I wish I could take it back and said nothing but I did say the truth and now he’s gonna find out cause the lady is sweet and she’s gonna think she’s helping. And I just think I made things shitty for myself.

She’s not gonna gossip, I’m sure of this. But I feel like an AH after all those years for talking

AITAH for saying that after all those years?

For the record: I’m 31 and my father 76

13 thoughts on “AITAH for telling the truth about my father to his friend?”
  1. 100% nta, he literally tried to murder you. You can always get a restraining order if your father tries to harass you again.

    1. Thank you very much for answering and reading

      Yes I don’t believe I’m an AH for this kind of behaviour but for saying that to a coworker that can affect his job

  2. ???

    NTA. What are you worried about HE told her “very deep family issues”. You just gave the context.

  3. NTA. It’s the truth and it’s horrific, and you have the right to tell it.

    It’s also only yourself you’re putting at risk by telling this woman. It sounds like she means well but doesn’t understand that she might put you in danger by speaking to your father about this. I’m worried about you, but you’re not the asshole.

  4. NTA, but I would be more careful about who you’re giving information to. As nice as this lady is, she really didn’t need to have that info and it puts you in a potentially vulnerable position.

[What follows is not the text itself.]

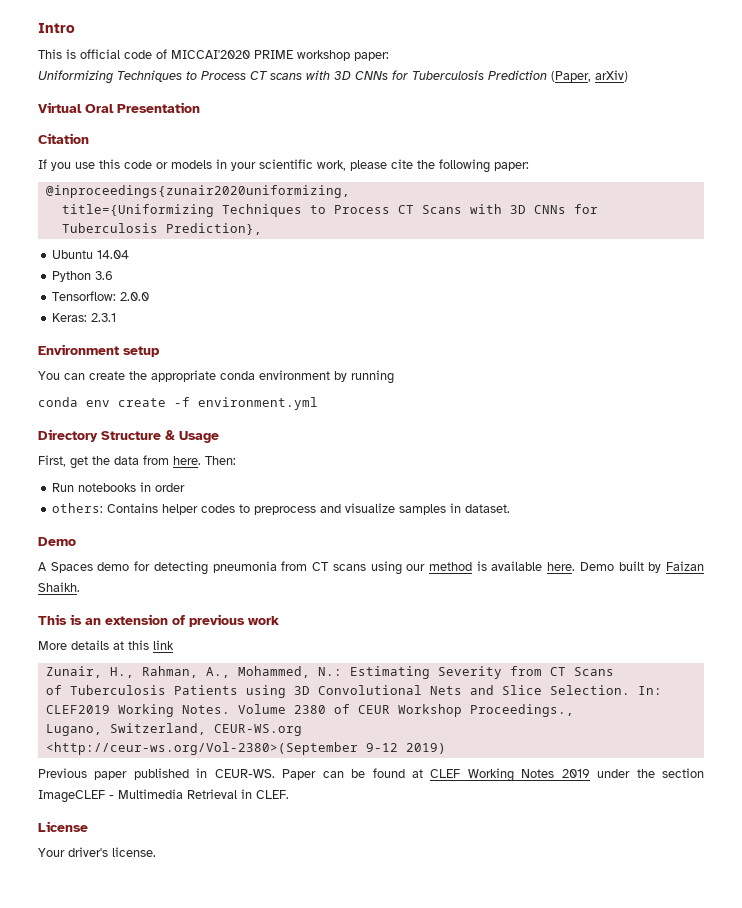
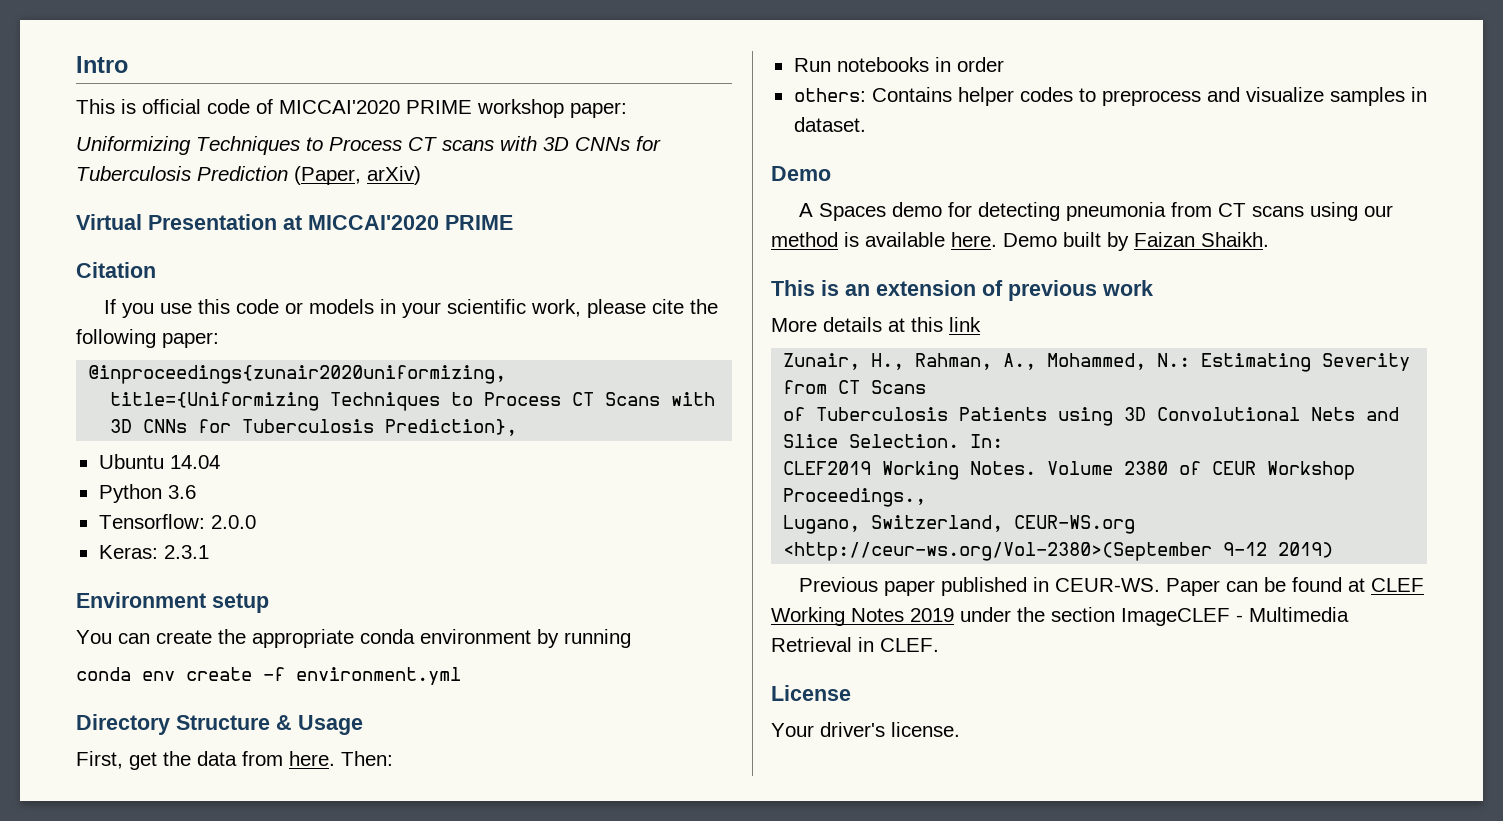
[85,104,114,113] Oral -> (142, 222) none
(200, 107) none -> [283,215,513,230] at MICCAI'2020 PRIME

  5. DEFINITELY NOT! THIS IS YOUR HEALTH & SAFETY! He seems almost dangerous to both. I feel very uncomfortable while I am reading about his behavior,
    it makes me emotionally cringe. I think you need to make sure that your health and emotional safety comes first. I also think it’s very safe and healthy for you to let other people know what’s happening with you. If this person called you out of concern that is a sign that if another person is concerned for your welfare because of what your dad is done, then you should have no worries about talking to them about it. I’m just glad that you have somebody that you can talk to.

  6. NTA – you have a right to tell your life story to anyone you please.
    If an abuser doesn’t want their dirty little abusive secrets revealed, then they shouldn’t have been abusive.

  7. NTA. Your sperm donor has no place in your life for what he did. And I hope you can tell this person that you want to keep it that way. Some people try doing things they think are best for helping, only to make the situation worse. Just be careful, and perhaps let your work know you don’t want to see your sperm donor if he comes knocking.

    1. We are in the same field not working together yes and he cannot track me against my will in work. I can’t control what she does and if she talks with him but she said she intends to so I felt like an AH because she’s in the same field too and about to start working with him

  8. Even if the concern about his work was warranted- he’s nearing the end of his career, and like you said, he’s fine financially. NTA because the truth is the truth, and you shouldn’t lie for people anyway, AND even if it creates problems for him, they will not be lasting.  

    BTW, something to keep in mind: he *has* been lying and discrediting you this WHOLE TIME because he likely didn’t want this out. It’s what abusers do. Since you have similar circles,  it’s likely that he has already affected your career and relationships.  Just something to keep in mind. 

  9. NTA If you don’t want people to talk about shitty things you’ve said or done, then you don’t do those things in the first place. He should be deeply ashamed of what he did. He purposefully put your life in danger, you’d be justified telling the whole damn world what he did. He should have faced criminal charges for that shit.

  10. Firstly, your father is extremely abusive. You have nothing to be sorry for.

    If it was me, I would contact the co-worker. Tell her it has taken a long time to get peace from your father and you have no wish to have him harass you further if he thinks you have talked about his behaviour. You don’t need his apology you just want to be left in peace and please don’t repeat do anything to jeopardise that.